Work to be completed> Give the count of lines in the records below that contain "font", and say nothing more.

Information>
********************

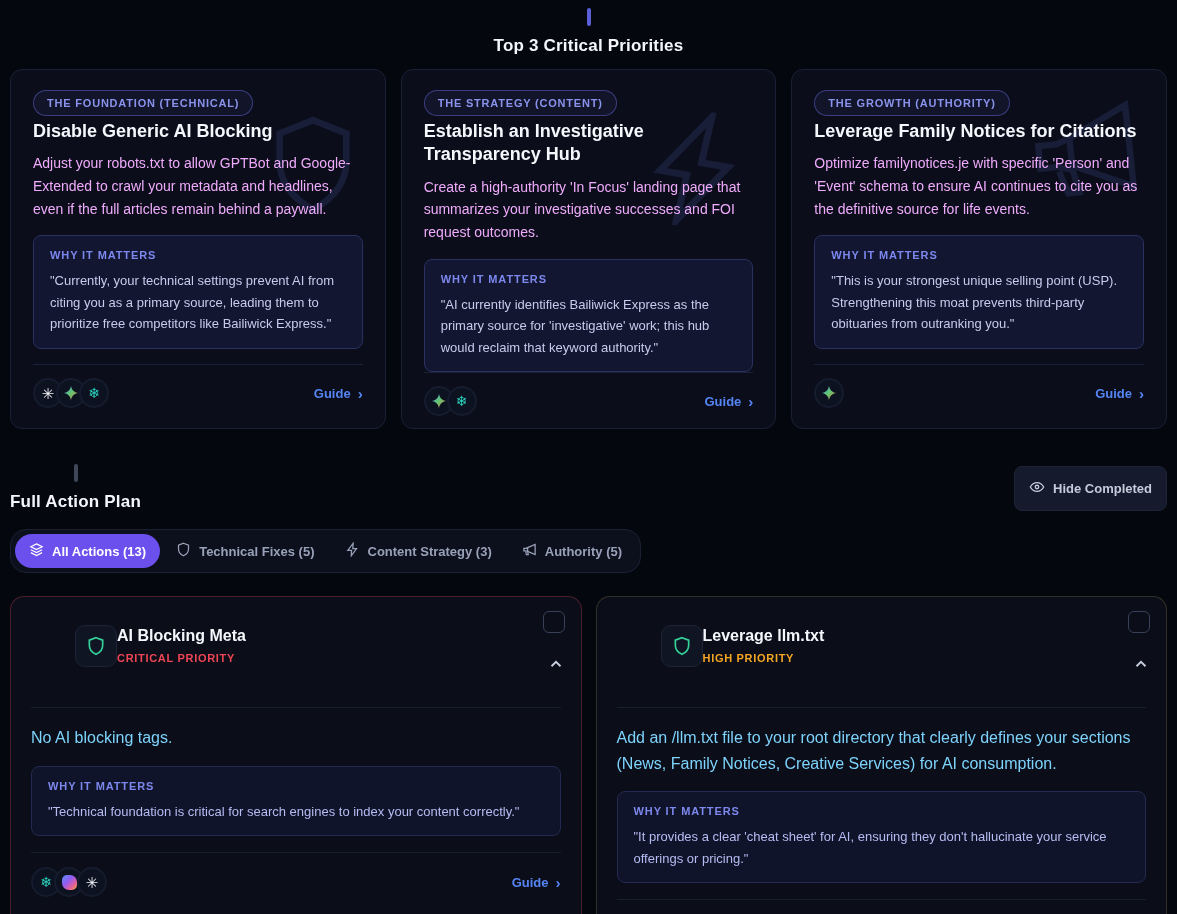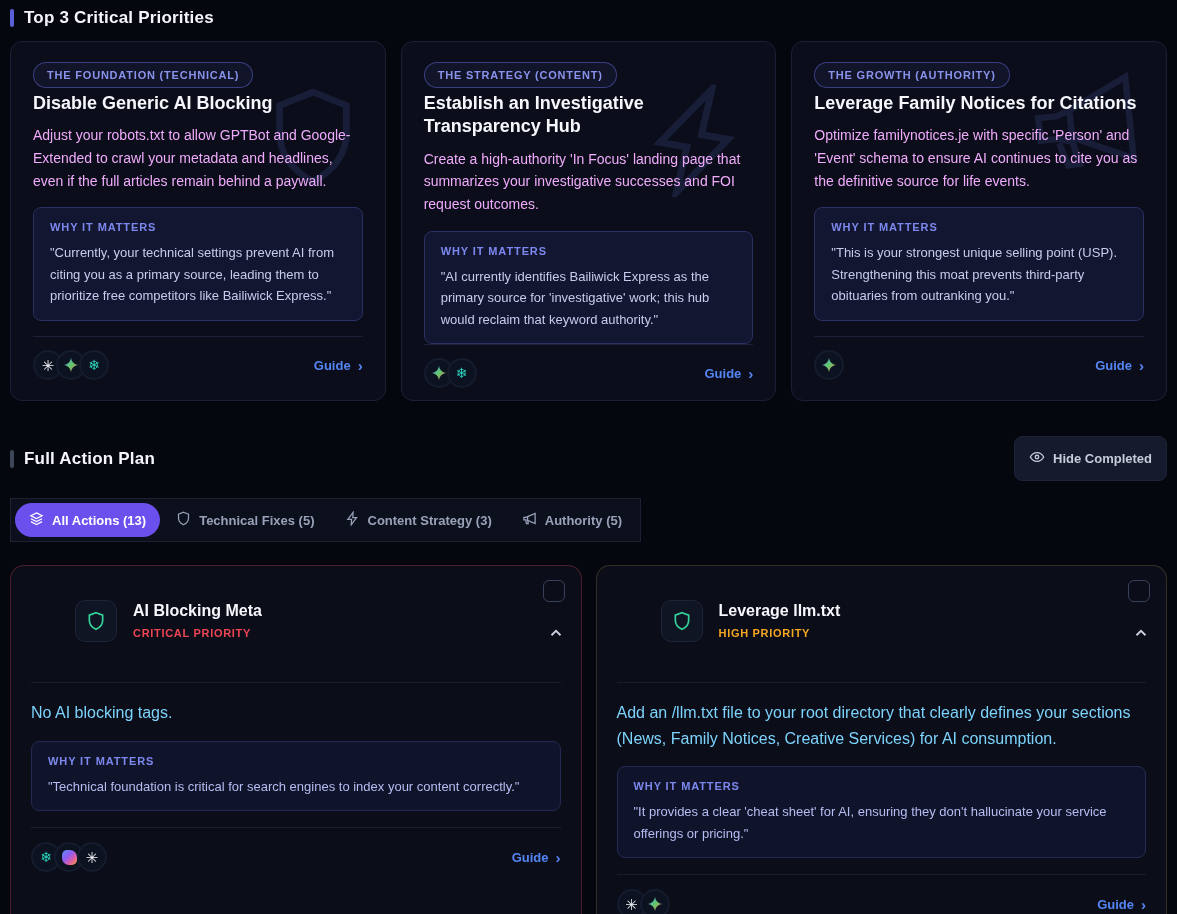--- a/index.html
+++ b/index.html
@@ -8,7 +8,7 @@
   .wrap { padding:8px 10px 0 10px; }
 
   
-  .sec-head { display:flex; align-items:center; gap:10px; }
+  .sec-head { display:flex; align-items:center; gap:10px;flex-direction:column; }
   .sec-bar { width:4px; height:18px; border-radius:2px; }
   .sec-bar.purple { background:#5a5fd8; }
   .sec-bar.slate { background:#3d4759; }

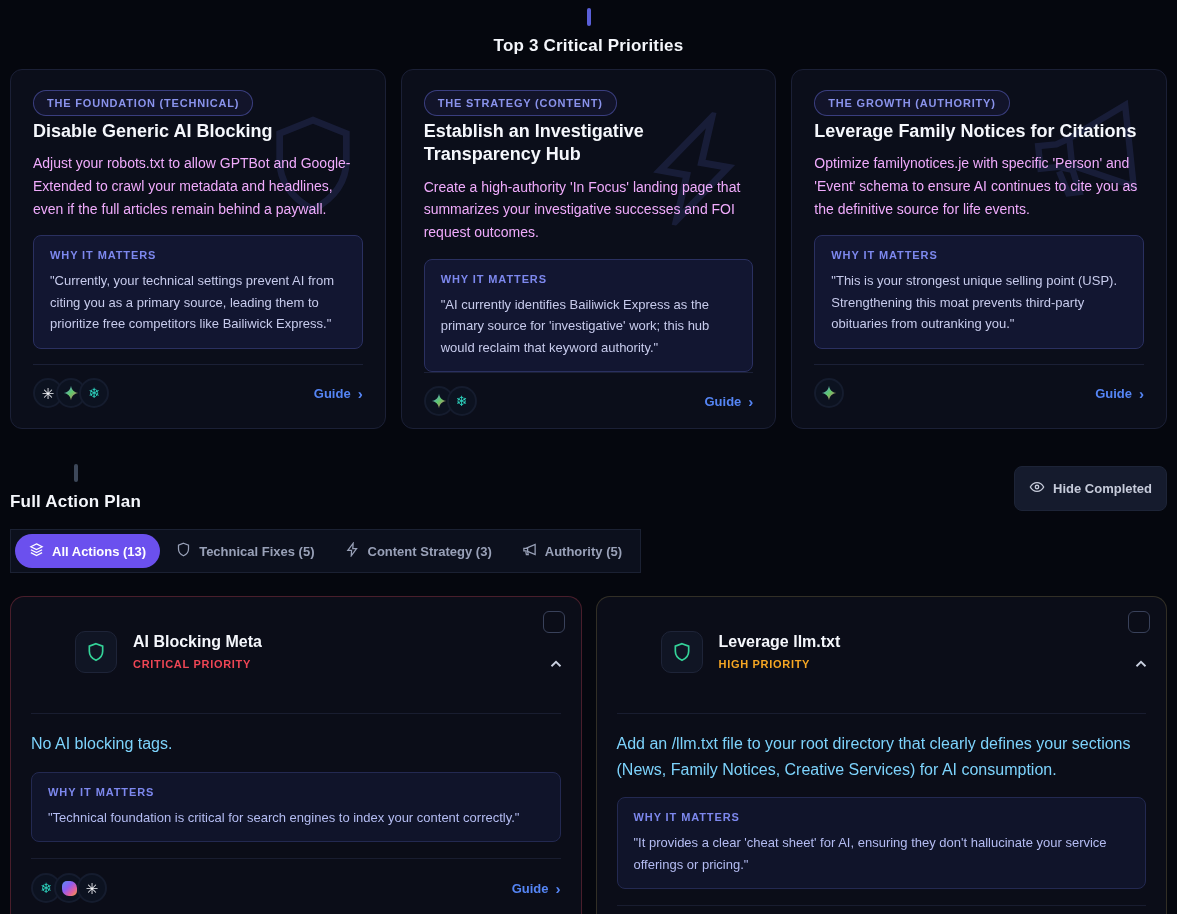--- a/index.html
+++ b/index.html
@@ -48,7 +48,7 @@
 
   
   .tabs { margin-top:17px; display:inline-flex; align-items:center; gap:2px; background:#0c101d;
-    border:1px solid #1b2133; border-radius:0; padding:4px; }
+    border:1px solid #1b2133; border-radius:16px; padding:4px; }
   .tab { display:flex; align-items:center; gap:8px; padding:8px 14px; border-radius:999px;
     font-size:13px; font-weight:600; color:#99a1b8; cursor:pointer; white-space:nowrap; }
   .tab.active { background:#6b50ee; color:#ffffff; font-weight:700; }

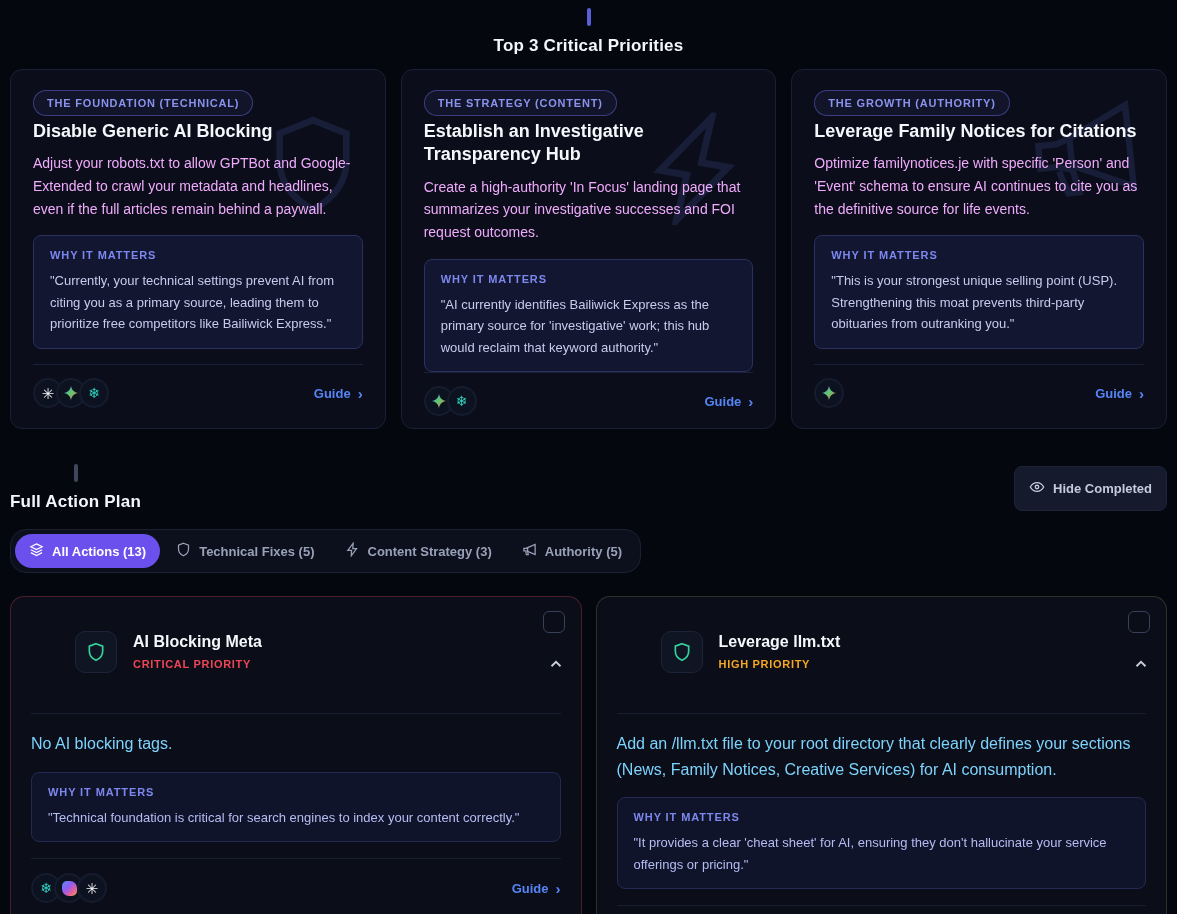--- a/index.html
+++ b/index.html
@@ -60,7 +60,7 @@
     display:flex; flex-direction:column; }
   .acard.critical { border:1px solid rgba(220,70,90,.30); }
   .acard.high { border:1px solid rgba(190,170,90,.22); }
-  .ahead { display:flex; align-items:flex-start; gap:16px; margin-top:14px;padding-left:44px; }
+  .ahead { display:flex; align-items:flex-start; gap:0; margin-top:8px;padding-left:44px; }
   .asq { width:42px; height:42px; border-radius:10px; background:#101524; border:1px solid #1e2438;
     display:flex; align-items:center; justify-content:center; }
   .atitle { font-size:16px; font-weight:800; color:#f5f7fc; margin-top:2px; }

********************

Solution> 3